2013年4月16日星期二

Greetings from Gun Valley

LENNY LARIVEE has spent 68 percent of his 69 years on this planet doing the same thing: making guns. And he’s made them all for one company, Savage Arms in Westfield, just off Exit 3 on the Mass. Pike. He’s tall and bald, with a voice that is low and a speaking style that is John Wayne-slow. He is also a cantankerous character. Newcomers who stop by his bench expecting to find a senior statesman are usually startled to hear his opening line: “You don’t like what I say? Stay the eff away.”

Larivee has seen it all. How the $1.25 he made per hour in 1965 shot up to $22.50 an hour by 1971, factoring in piecework incentives. How years of bad management forced the company into bankruptcy protection in 1988, when 800 employees walked out of the factory with their tools on a Friday afternoon and only 100 were invited back on Monday morning—and for substantially less pay. How the company was living week to week for a long time, with its straight-talking new leader, Ron Coburn, telling his remaining employees: “Don’t cash your check until I say the money’s in the bank.” Looking back on it now, Larivee admits, “I never thought we’d make it.”

Today, as he repairs the damaged crown on a rifle, the factory around him is humming. Savage Arms, the century-old pioneer that had deteriorated to the point where it was mocked as “Salvage Arms” and left for dead, now can’t keep up with demand. Its year-over-year growth was 50 percent in 2011, 40 percent in 2012, and is on pace to pack on another 40 percent in 2013. The company is running round-the-clock shifts on weekdays and has added one on Saturdays.
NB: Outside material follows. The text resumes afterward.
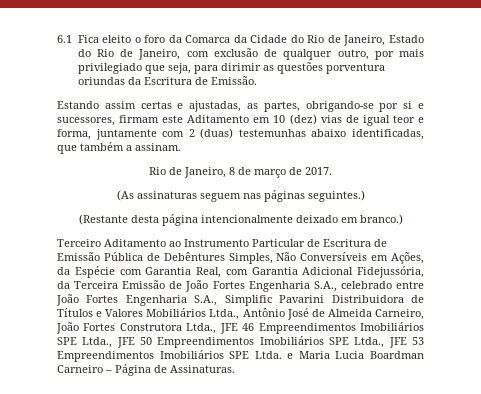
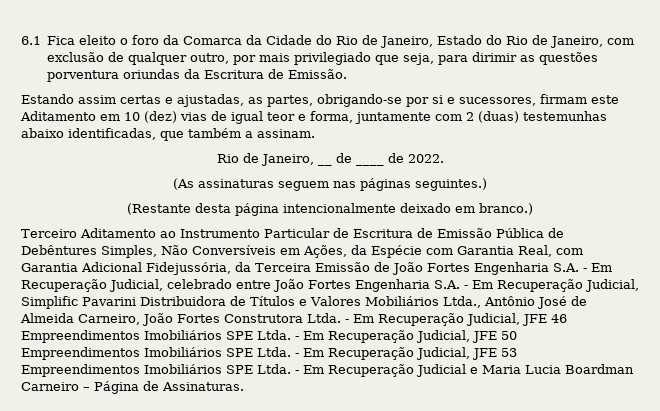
- Rio de Janeiro, 8 de março de 2017.
+ Rio de Janeiro, __ de ____ de 2022.
- Terceiro Aditamento ao Instrumento Particular de Escritura de Emissão Pública de Debêntures Simples, Não Conversíveis em Ações, da Espécie com Garantia Real, com Garantia Adicional Fidejussória, da Terceira Emissão de João Fortes Engenharia S.A., celebrado entre João Fortes Engenharia S.A., Simplific Pavarini Distribuidora de Títulos e Valores Mobiliários Ltda., Antônio José de Almeida Carneiro, João Fortes Construtora Ltda., JFE 46 Empreendimentos Imobiliários SPE Ltda., JFE 50 Empreendimentos Imobiliários SPE Ltda., JFE 53 Empreendimentos Imobiliários SPE Ltda. e Maria Lucia Boardman Carneiro – Página de Assinaturas.
+ Terceiro Aditamento ao Instrumento Particular de Escritura de Emissão Pública de Debêntures Simples, Não Conversíveis em Ações, da Espécie com Garantia Real, com Garantia Adicional Fidejussória, da Terceira Emissão de João Fortes Engenharia S.A. - Em Recuperação Judicial, celebrado entre João Fortes Engenharia S.A. - Em Recuperação Judicial, Simplific Pavarini Distribuidora de Títulos e Valores Mobiliários Ltda., Antônio José de Almeida Carneiro, João Fortes Construtora Ltda. - Em Recuperação Judicial, JFE 46 Empreendimentos Imobiliários SPE Ltda. - Em Recuperação Judicial, JFE 50 Empreendimentos Imobiliários SPE Ltda. - Em Recuperação Judicial, JFE 53 Empreendimentos Imobiliários SPE Ltda. - Em Recuperação Judicial e Maria Lucia Boardman Carneiro – Página de Assinaturas.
It has about 415 employees in Westfield, nearly double the number from just three years ago and part of a companywide workforce of 740. And it is racing to hire more. The Westfield factory made and shipped more than 350,000 guns in 2012, while also distributing another 300,000 that were made at Savage’s Canadian plant or by the vendors in China and Turkey that produce the company’s cheaper Stevens brand weapons. One company projection calls for the Westfield plant to be producing 650,000 guns by 2015 and distributing more than 1 million in total.

While Larivee’s machinist’s union wage hasn’t returned to its 1971 peak, it has climbed back up to $17.10 an hour. It’s enough, he says, to afford “a new car every four years and have my house paid for,” something for which he has thanked Coburn, who just retired as CEO, every year at Christmas. Base hourly wages on the factory floor now range from $14 for subassembly work to $25 for licensed electricians. And depending on how profitably the factory was able to turn out its product in the previous month—posting high production numbers with low scrap and limited overtime—employees can see their monthly pay goosed by 4, 5, or even 9 percent.

Larivee confidently answers all questions, except for one. How can a company like Savage be thriving in high-cost unionized Massachusetts, when we were all led to believe manufacturing was firmly in New England’s past? “I don’t understand why it’s happening,” he says. “No, I don’t.”

After chewing it over for a while, Larivee offers a partial explanation for the boom. “I think it’s because of our president and what happened down in Connecticut,” he says, talking over the roar of machines and the horns of forklifts. “Everybody’s nervous that Obama’s going to pass some law that you’re not going to be able to buy ammo or guns, or that he’s going to go in your house.”